Group Study Guide for

Beliefs

[Cover of John D Roth's Beliefs]

Mennonite Faith & Practice

by John D. Roth

Study Guide written by Karl R. Landis, Director of Leadership Development, Lancaster Mennonite Conference

These Study Questions are also available for download as a Word document or in PDF Acrobat format.

See also Beliefs in the MennoMedia online catalog.

Preface, Chapters 1 - 6 Chapters 7 - 13

Preface

  • Why is the postmodern approach to religion described on page 12 unsatisfactory for most Christians? (p. 12)
  • Do you find the postmodern approach or the Christian approach that the author describes more compelling? Why do you find that approach more compelling?
  • How would you answer the author’s question – “What, if anything, about the Christian faith can be communicated authentically to the people we encounter?” (p. 12)
  • The author says, “[Mennonites] seek to live now the kind of redeemed life that Christians anticipate everyone will live in the fullness of time.” Do you agree or disagree that this is possible? What reasons can you give for your position? (p. 14, also see p. 50-51)

Chapter 1: Christian Foundations: What Mennonites Believe

  • Why do you think I Corinthians 3:11 has been a favorite verse of Mennonites ever since the writings of Menno Simons? (p. 23, if you get stuck, also see p. 45).
  • Were you surprised to learn that Mennonites believe all seven of the doctrines listed on p. 21-25? If yes, which ones were you surprised to find on the list?
  • Why were the early Anabaptists not completely satisfied with the Apostles Creed? (p. 25, also see p. 72)

Chapter 2: Christian Foundations: How Mennonites Believe

  • Why are doctrinal statements “a necessary but insufficient way of describing the essence of the Christian faith” for Mennonites? (p. 28-29)
  • Why do Mennonites think it is wrong (or perhaps impossible) to trick or force someone into the Christian faith? (p. 30-33)
  • Name at least one benefit and one problem that have resulted from “the absence of a clear hierarchy of leadership or absolutely fixed statements of doctrine” among Mennonites. (p. 33)

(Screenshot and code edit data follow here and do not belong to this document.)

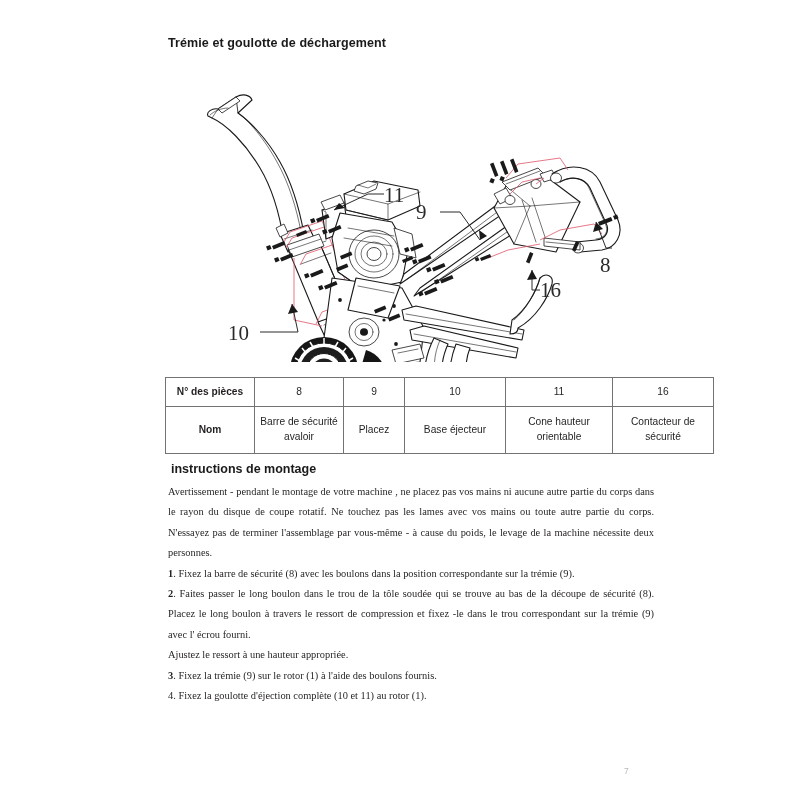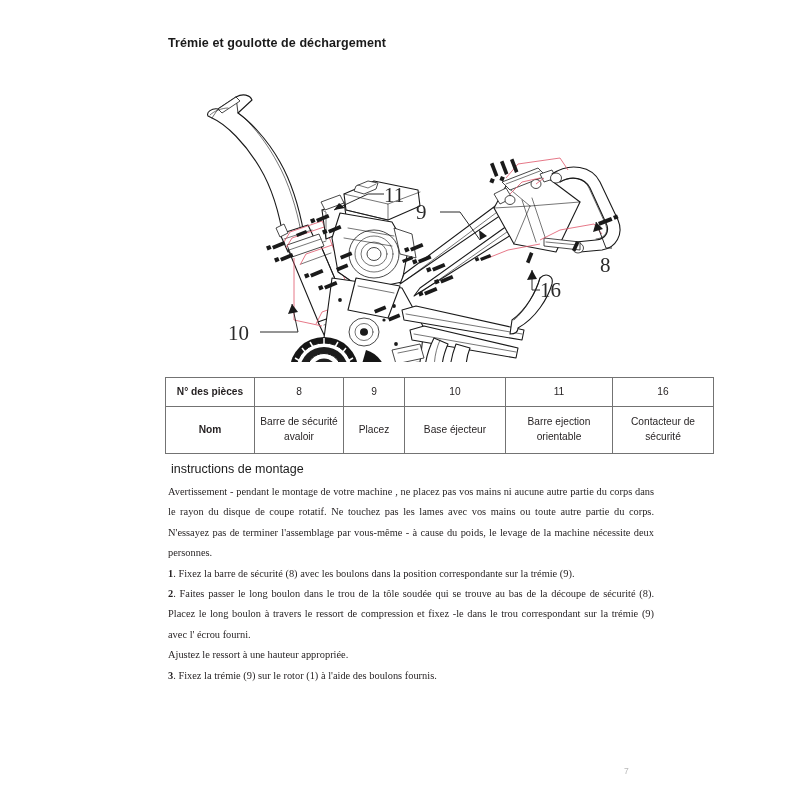"Barre ejection orientable" td.col-e { text: Barre ejection -> Cone hauteur }
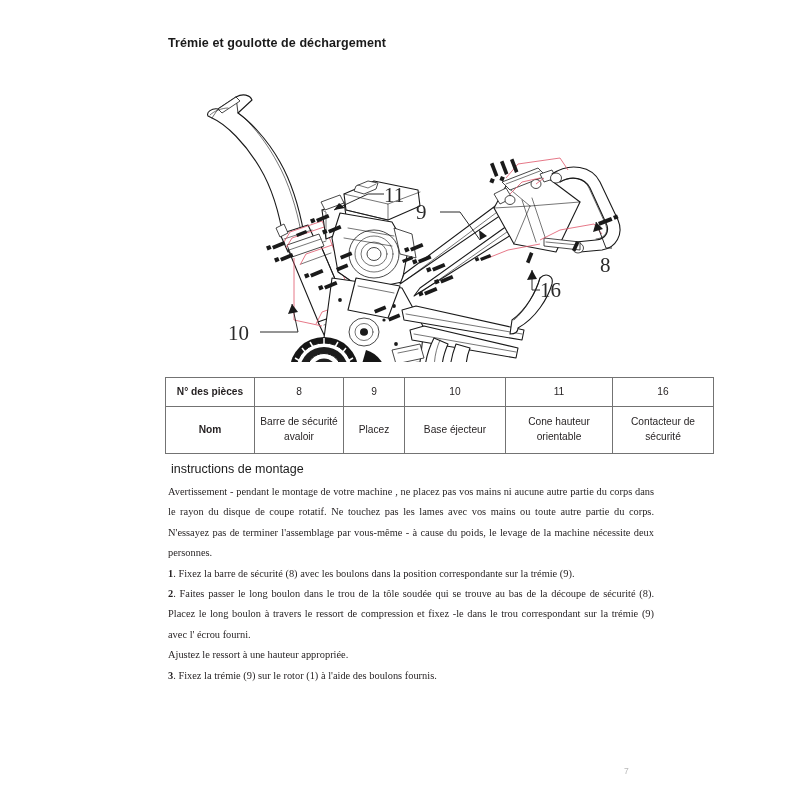"instructions de montage" .sec-title { font-weight: normal -> bold }
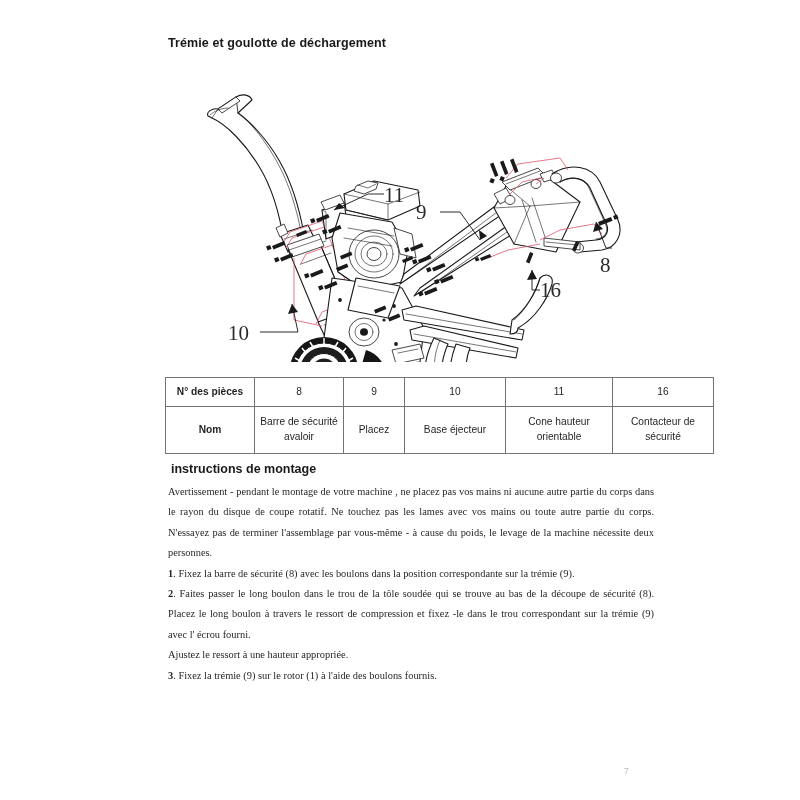"4. Fixez la goulotte d'éjection" p.para { html: none -> <p>4. Fixez la goulotte d'éjection complète (10 et 11) au rotor (1).</p> }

Chapter 3: Interpreting Scripture: Through a Mennonite Lens

  • What did Luther believe about the truth of the Bible during the earliest phase of the Reformation? What problem did he discover as the ideas of the Reformation developed and spread? (p. 40-41)
  • What three characteristics of an earnest seeker would Mennonites look for to be assured that such a person would not return empty-handed from a study of the Scriptures? (p. 43)
  • How would you explain a “Christocentric reading of scripture” in one or two sentences of your own words? (p. 44)
  • What does it mean for the congregation to be attentive to both the external word of Scripture and the inner movement of the Spirit? (p. 47)

Chapter 4: Interpreting Scripture: A Critique...and Ongoing Questions

  • How has Mennonite theology tempted Mennonites toward legalism? (p. 50, also see p. 29-30)
  • Why do some people think the God of the Old Testament and the God of the New Testament are essentially different beings? Why do you agree or disagree with them? (p. 52)
  • In what ways does your congregation function as an “interpretive community?” (p. 54, also see p. 43)
  • What problems may emerge if a congregation does not function very well as an interpretive community? (p. 54, also see p. 43)

Chapter 5: Believers Baptism: Choosing Our King

  • What political change in the fifth century prompted the separation of personal repentance and baptism? (p. 64)
  • What theological development shifted most Christians’ focus from the baptism of adults to the baptism of infants? (p. 64)
  • Why did the Anabaptists think Christians should return to the practice of baptizing only adults? (p. 66-67)
  • Why did Anabaptists describe the meaning of baptism as being like a three-stranded cord? What did each “strand” represent? Why do you agree or disagree with this view? (p. 67-69)
  • How might it change our understanding of the atonement if we focus on the resurrection rather than the cross as the central theme of the atonement? (p. 71-72)

Chapter 6: Believers Baptism: A Critique...and Ongoing Questions

  • What would you say to someone raised in the Catholic Church, but now attending your church, who is uneasy about not baptizing her baby? (p. 75, also see p. 64) Are there any scriptures that speak to this question?
  • Why do some Lutherans and Presbyterians see believer baptism as a potential barrier to relying on God’s grace for our salvation? Why do you agree or disagree that this is a problem? (p. 77)
  • From a Mennonite perspective, what are the benefits and problems with baptizing a child who is nine or ten years old? (p. 78-79, also see p. 67-69)
  • What does the author mean when he says, “Baptism, like faith, always has a universal as well as a particular meaning to it”? (p. 81)
  • Why have Mennonites historically expected people baptized as infants to be rebaptized when they join the Mennonite church? (p. 82, also see p. 67-69)
  • Based on the Mennonite understanding of baptism, under what circumstances would you agree with this approach? Under what circumstances would you disagree with it?